WHAT IS BEING ASKED:
Scan the records below for the line with "text: 16 ->" and the line with "color: #6d28d9 ->", and retype that range exactly, both ends included, pictures excepted.

MATERIAL FOR THIS EXERCISE:
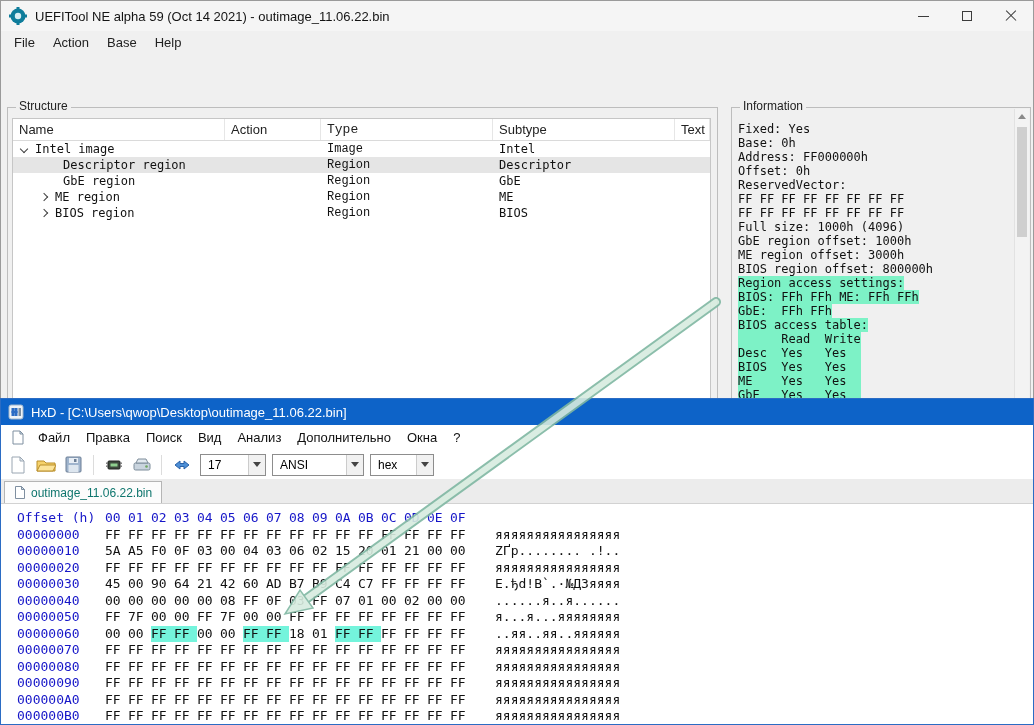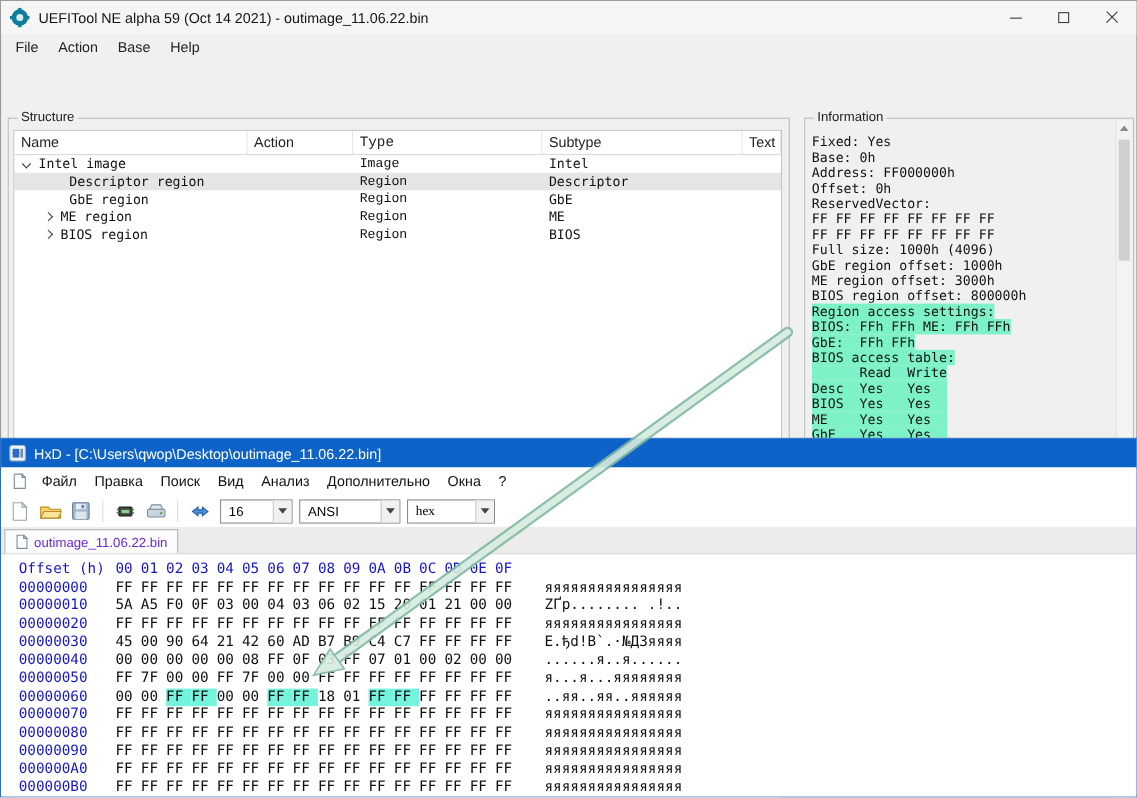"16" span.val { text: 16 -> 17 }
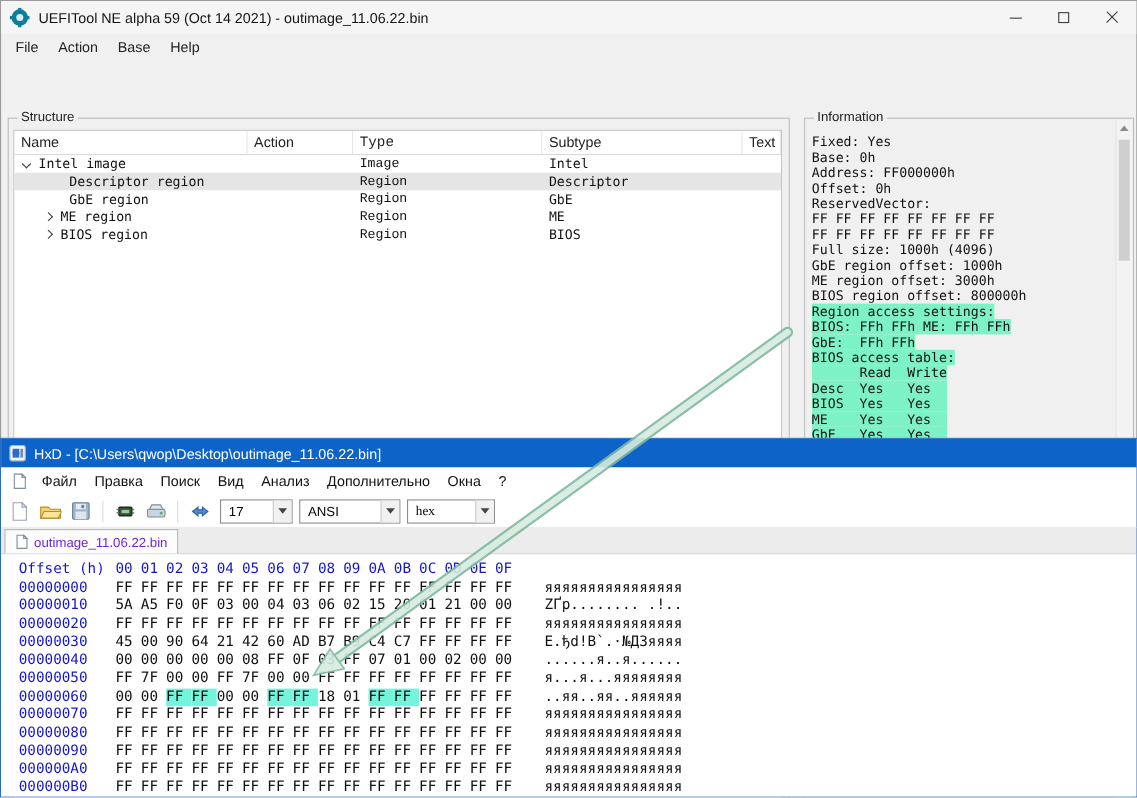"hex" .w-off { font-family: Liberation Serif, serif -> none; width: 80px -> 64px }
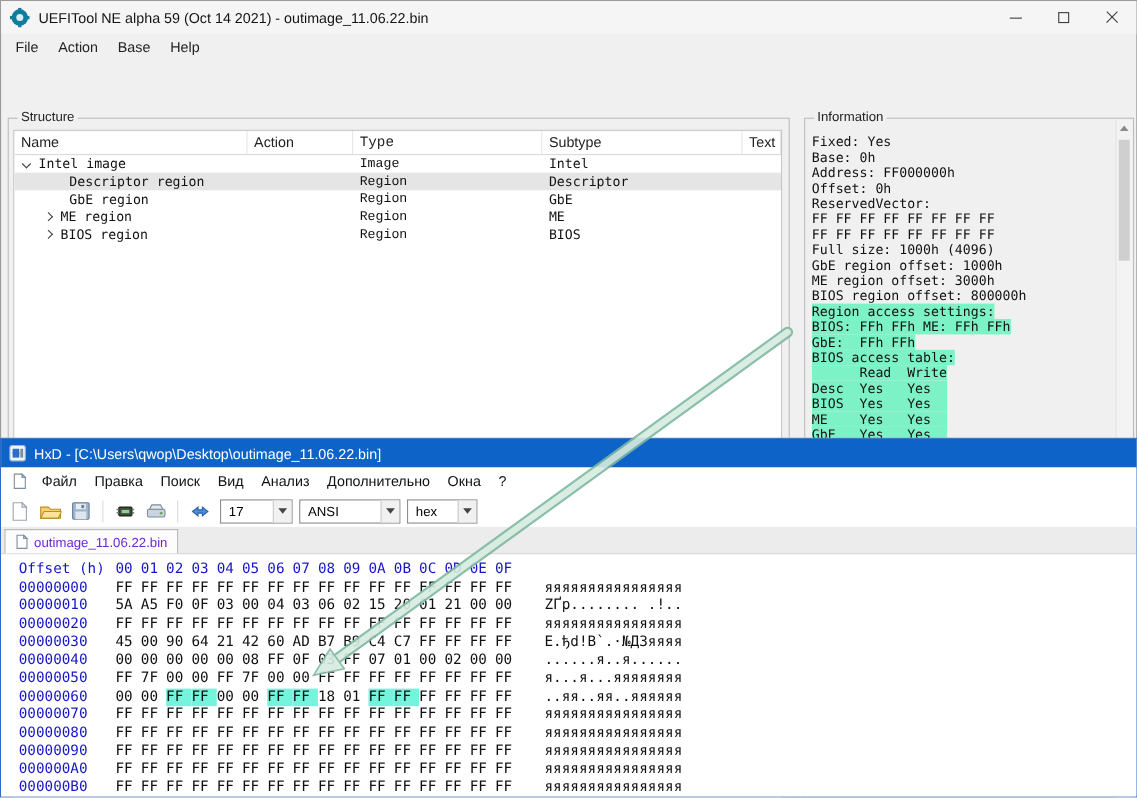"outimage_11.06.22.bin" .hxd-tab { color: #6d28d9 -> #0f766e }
* * *
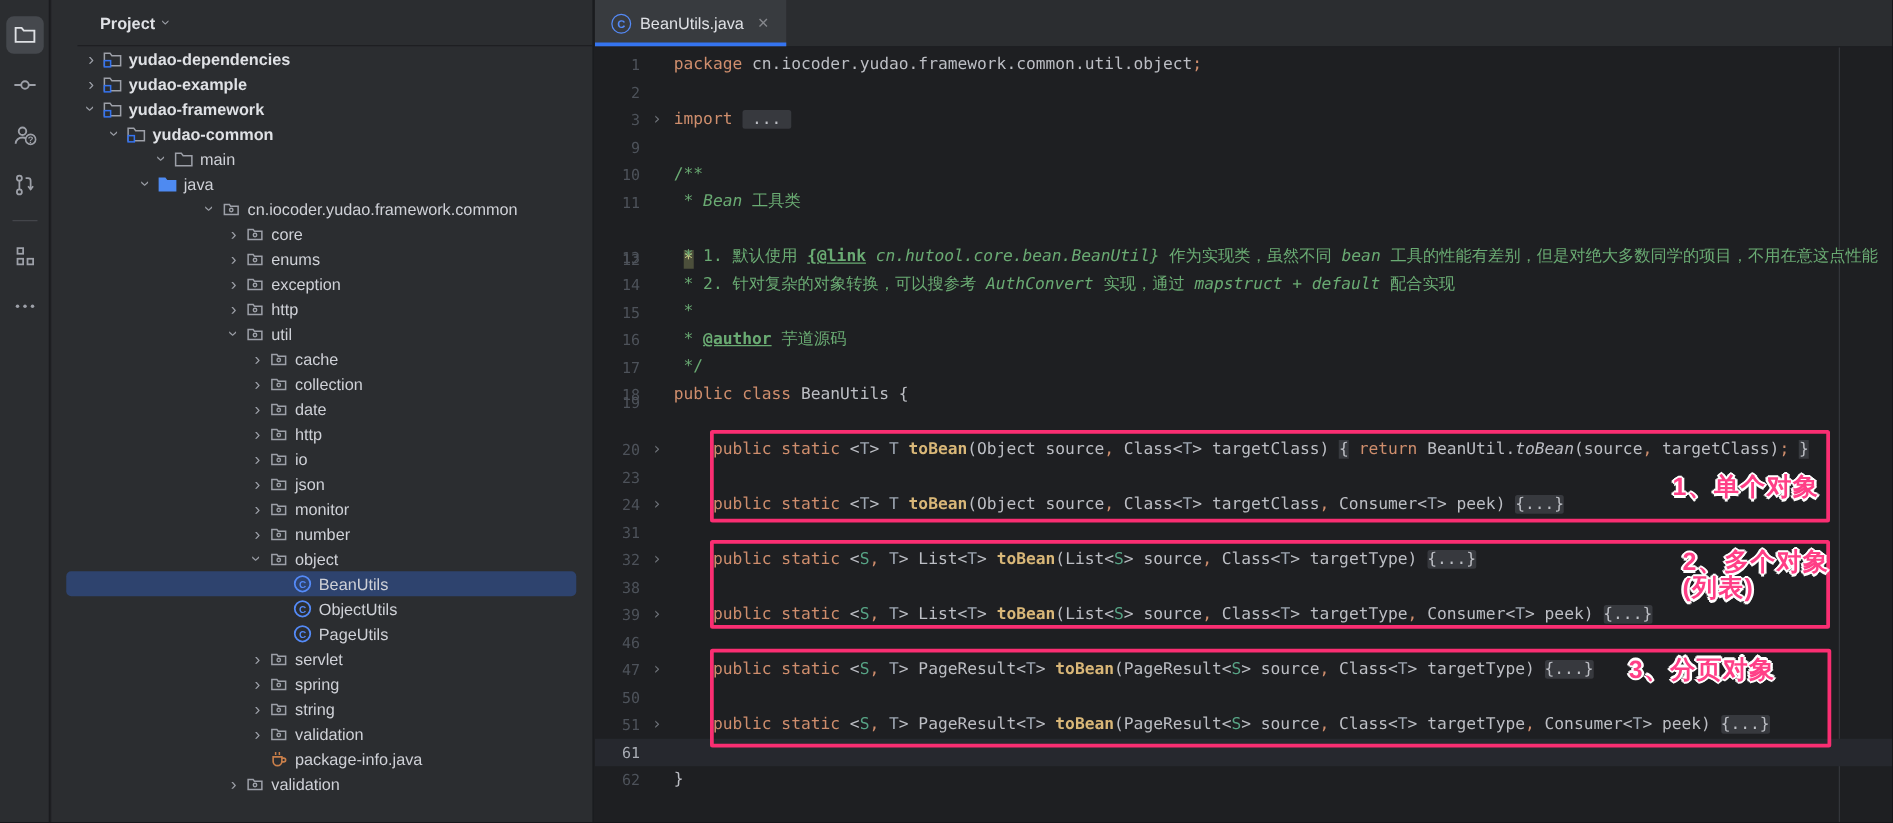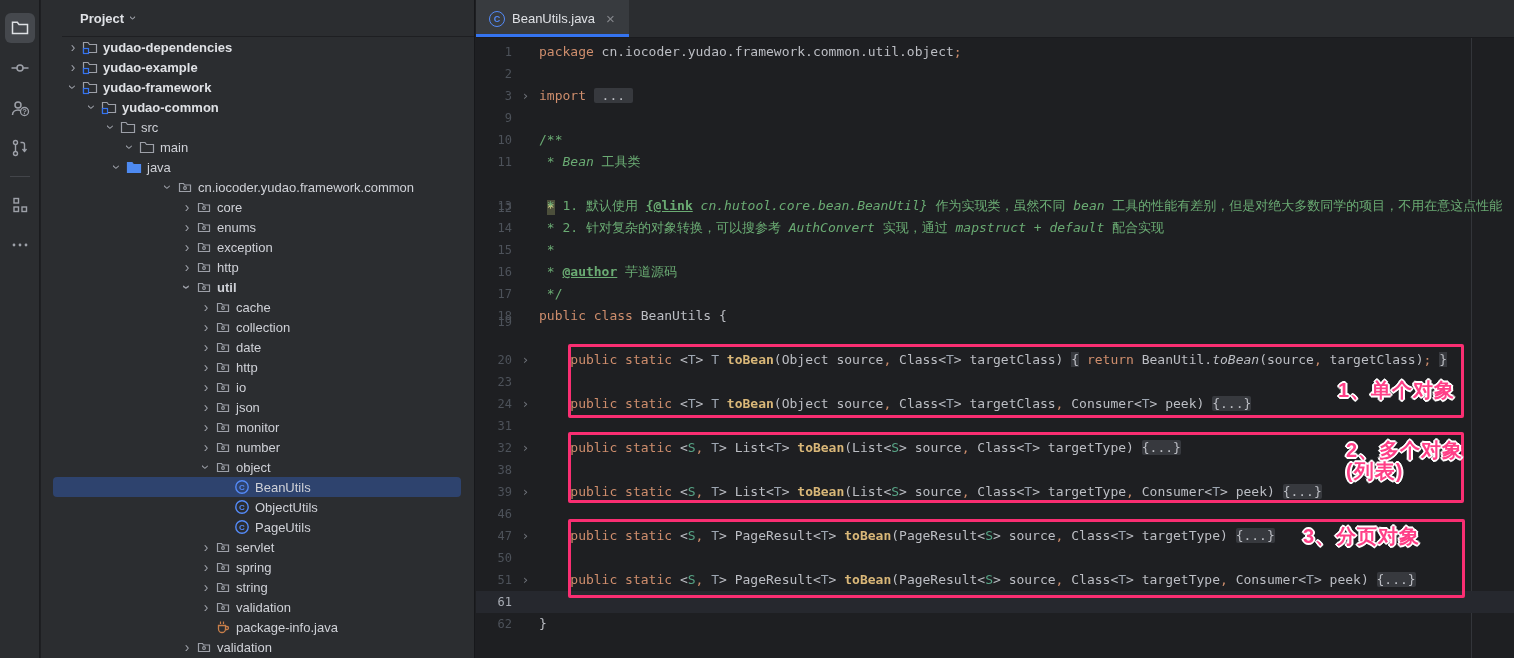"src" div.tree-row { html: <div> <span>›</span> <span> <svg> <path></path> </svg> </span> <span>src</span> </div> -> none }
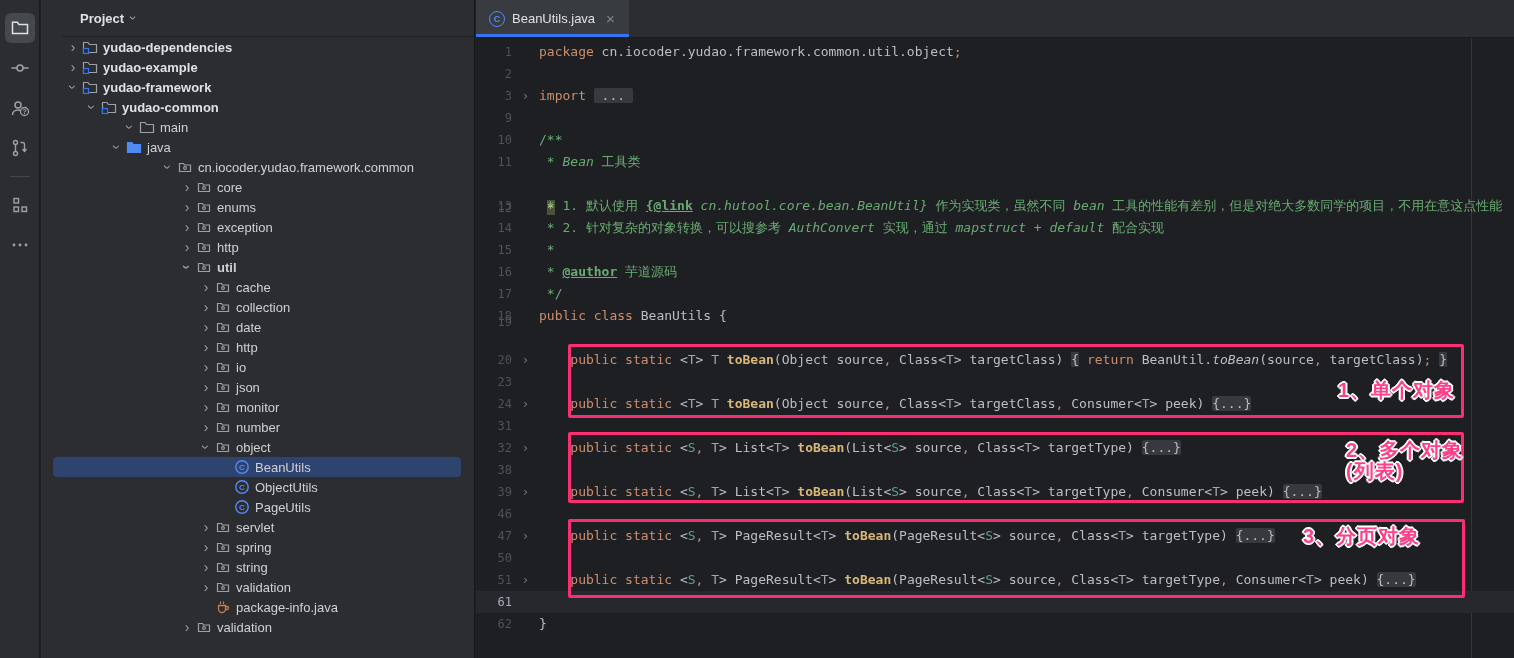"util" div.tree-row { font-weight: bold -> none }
--
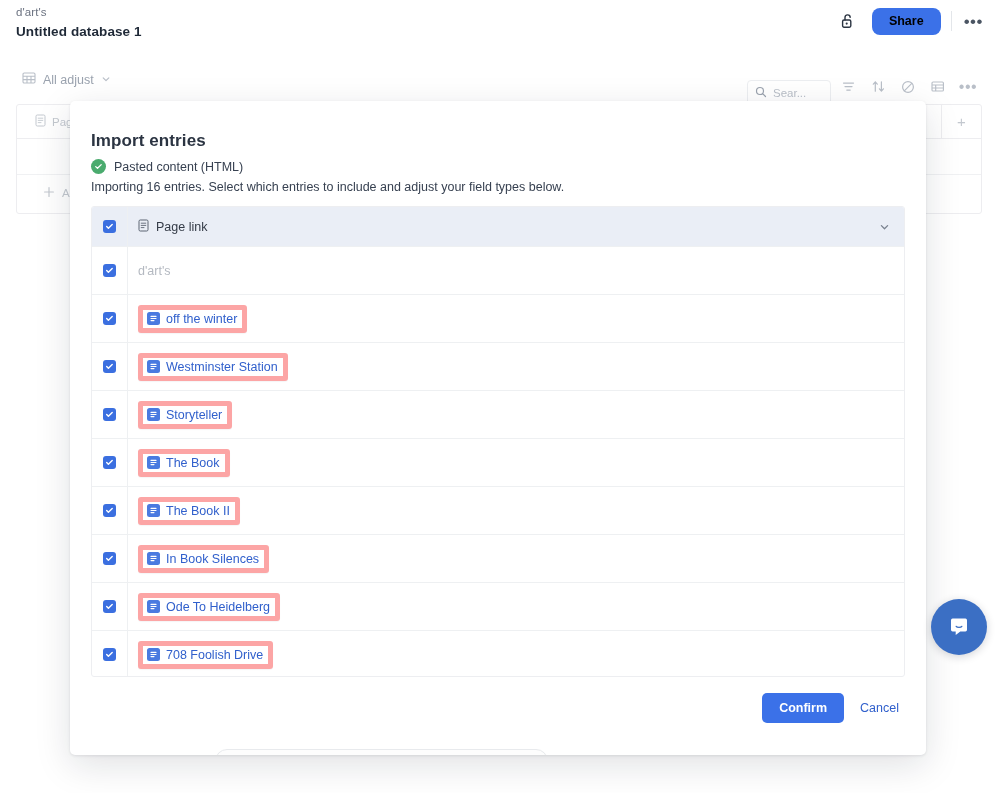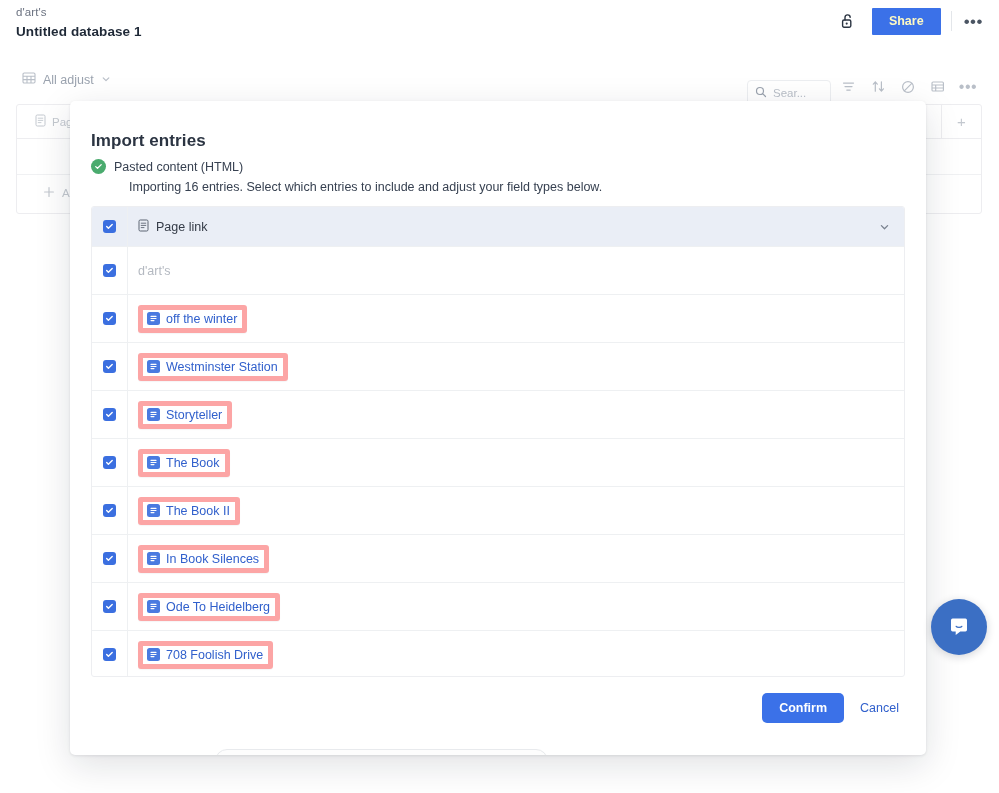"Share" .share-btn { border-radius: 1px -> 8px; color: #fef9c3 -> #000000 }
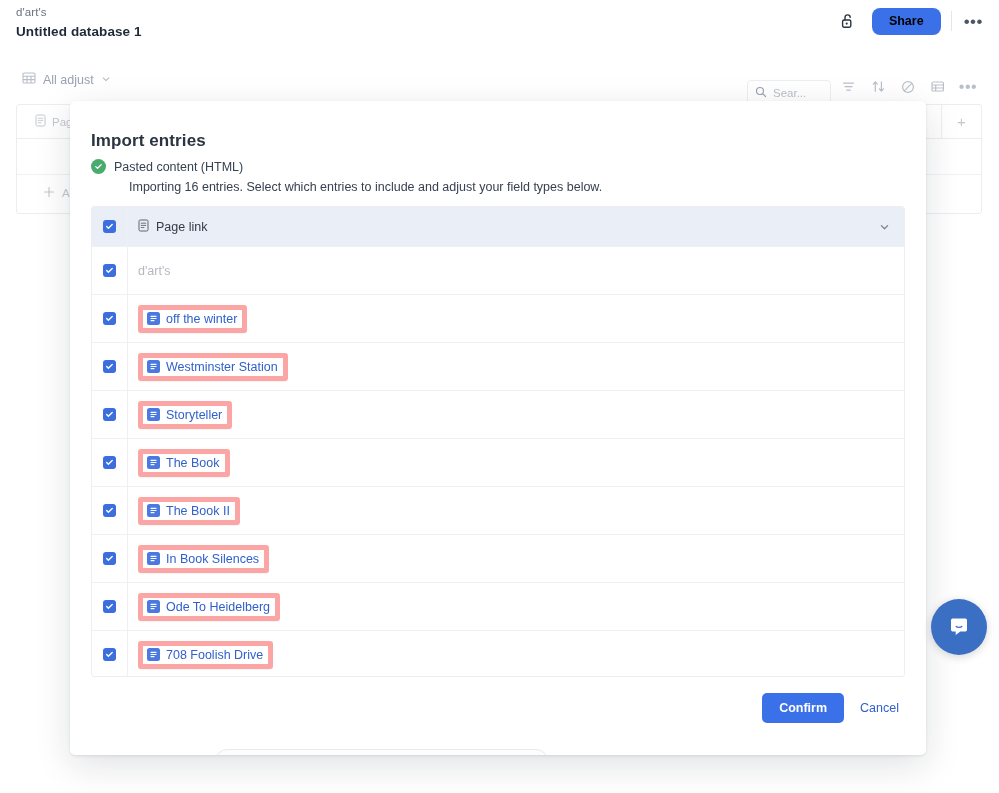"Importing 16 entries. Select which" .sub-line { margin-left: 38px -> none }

SOLUTION FOR THIS PROBLEM:
"16" span.val { text: 16 -> 17 }
"hex" .w-off { font-family: Liberation Serif, serif -> none; width: 80px -> 64px }
"outimage_11.06.22.bin" .hxd-tab { color: #6d28d9 -> #0f766e }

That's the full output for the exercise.